In a statement, the Treasury under secretary responsible for sanctions, David S. Cohen, said SAD had also supplied material to Syrian military manufacturers of propellants for rockets, missiles and mortars. He accused the company of acting in “support of the Assad regime’s violence.”

The European Union did not immediately identify by name the additions to its Iran sanctions blacklist, saying they would be published later. But in a statement, the European Union said all the new entries had been “involved in nuclear activities or providing support to the Iranian government.”

The actions by the Americans and the Europeans capped a year in which Iran has been subjected to the most onerous Western economic penalties yet because of the nuclear dispute.
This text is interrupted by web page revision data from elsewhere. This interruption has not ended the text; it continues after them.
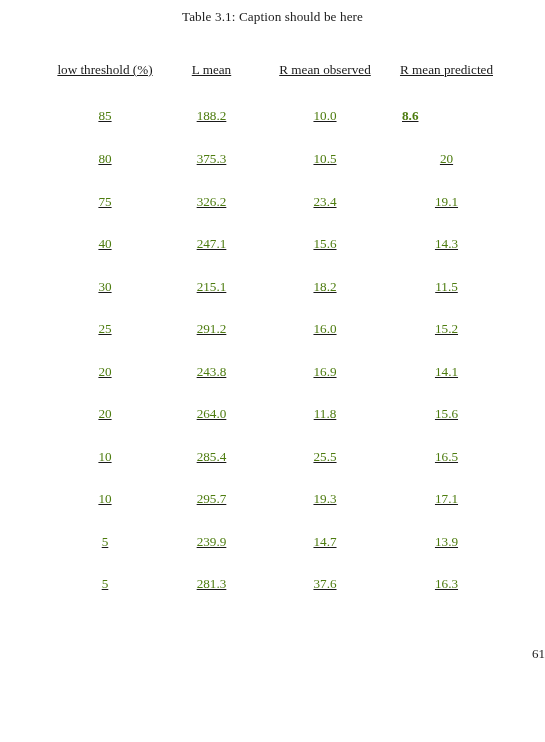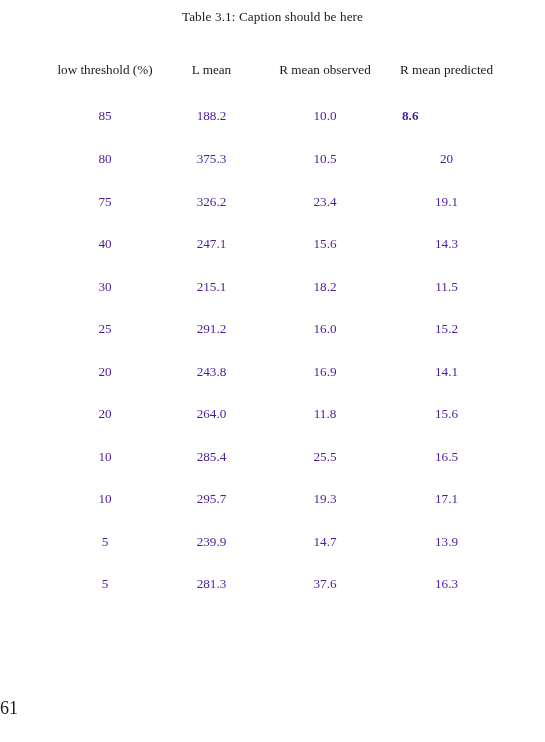--- a/index.html
+++ b/index.html
@@ -37,20 +37,21 @@
     letter-spacing: 0.1px;
     color: #1a1a1a;
   }
 
   
   .table-wrap {
     position: absolute;
     left: 38px;
     top: 46px;
     width: 456px;
+    text-decoration: underline;
   }
 
   table.booktabs {
     border-collapse: collapse;
     width: 456px;
     table-layout: fixed;
     font-size: 13.2px;
   }
 
   table.booktabs td,
@@ -87,21 +88,21 @@
   th.col-lmean     { width: 79px;  text-align: center; }
   th.col-robs      { width: 148px; text-align: center; }
   th.col-rpred     { width: 95px;  text-align: center; }
 
   
   tbody tr.data-row td {
     height: 42.5px;
     vertical-align: middle;
     text-align: center;
     font-size: 13.2px;
-    color: #4c1d95;
+    color: #4d7c0f;
     white-space: nowrap;
   }
 
   tbody tr.data-row td.cell-threshold { width: 134px; }
   tbody tr.data-row td.cell-lmean     { width: 79px; }
   tbody tr.data-row td.cell-robs      { width: 148px; }
   tbody tr.data-row td.cell-rpred     { width: 95px; }
 
   
   tbody tr.data-row.first-row td { height: 44px; }
@@ -122,25 +123,25 @@
     text-align: right;
     font-style: italic;
     font-size: 12.4px;
     color: #1a1a1a;
     letter-spacing: 0.2px;
   }
 
   
   .folio {
     position: absolute;
-    top: 698px;
+    top: 646px;
     left: 0;
     width: 545px;
-    text-align: left;
-    font-size: 18px;
+    text-align: right;
+    font-size: 13px;
     color: #1a1a1a;
   }
 </style>
 </head>
 <body>
 
 <div class="page">
 
   <div class="caption">Table 3.1: Caption should be here</div>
The measures have severely constricted its ability to conduct international financial transactions or to sell oil, Iran’s most important export.

Iran has insisted that its operations to enrich uranium are for purely peaceful purposes. The group of six powers, comprising the five permanent members of the Security Council — Britain, China, France, Russia and the United States — plus Germany, the so-called P5-plus-1, has insisted that Iran must abide by numerous Security Council resolutions demanding that it halt the enrichment and satisfactorily answer questions about what the West and Israel suspect is work toward the ability to make nuclear weapons.

At the last negotiating session, in Moscow in June, there had been some signs of compromise. Iran hinted then it was willing to halt enriching uranium to 20 percent purity, considered a short technical step from bomb-grade, if sanctions were lifted and the P5-plus-1 group formally recognized Iran’s right to enrich its own nuclear fuel.

The P5-plus-1 group countered by demanding that Iran export its stockpile of 20 percent enriched uranium and disband the underground facility where it is produced, in exchange for an outside supply of processed nuclear fuel that cannot be used for weapons, a limited easing of sanctions and vows of more relief if Iran cooperates. Iran rejected the offer.

Israeli leaders, who consider Iran to be their country’s most dangerous enemy, have said they believe Iran will have enough enriched uranium to produce a bomb by next summer. They have periodically warned of making a pre-emptive military strike on suspected nuclear targets in Iran to prevent such a possibility.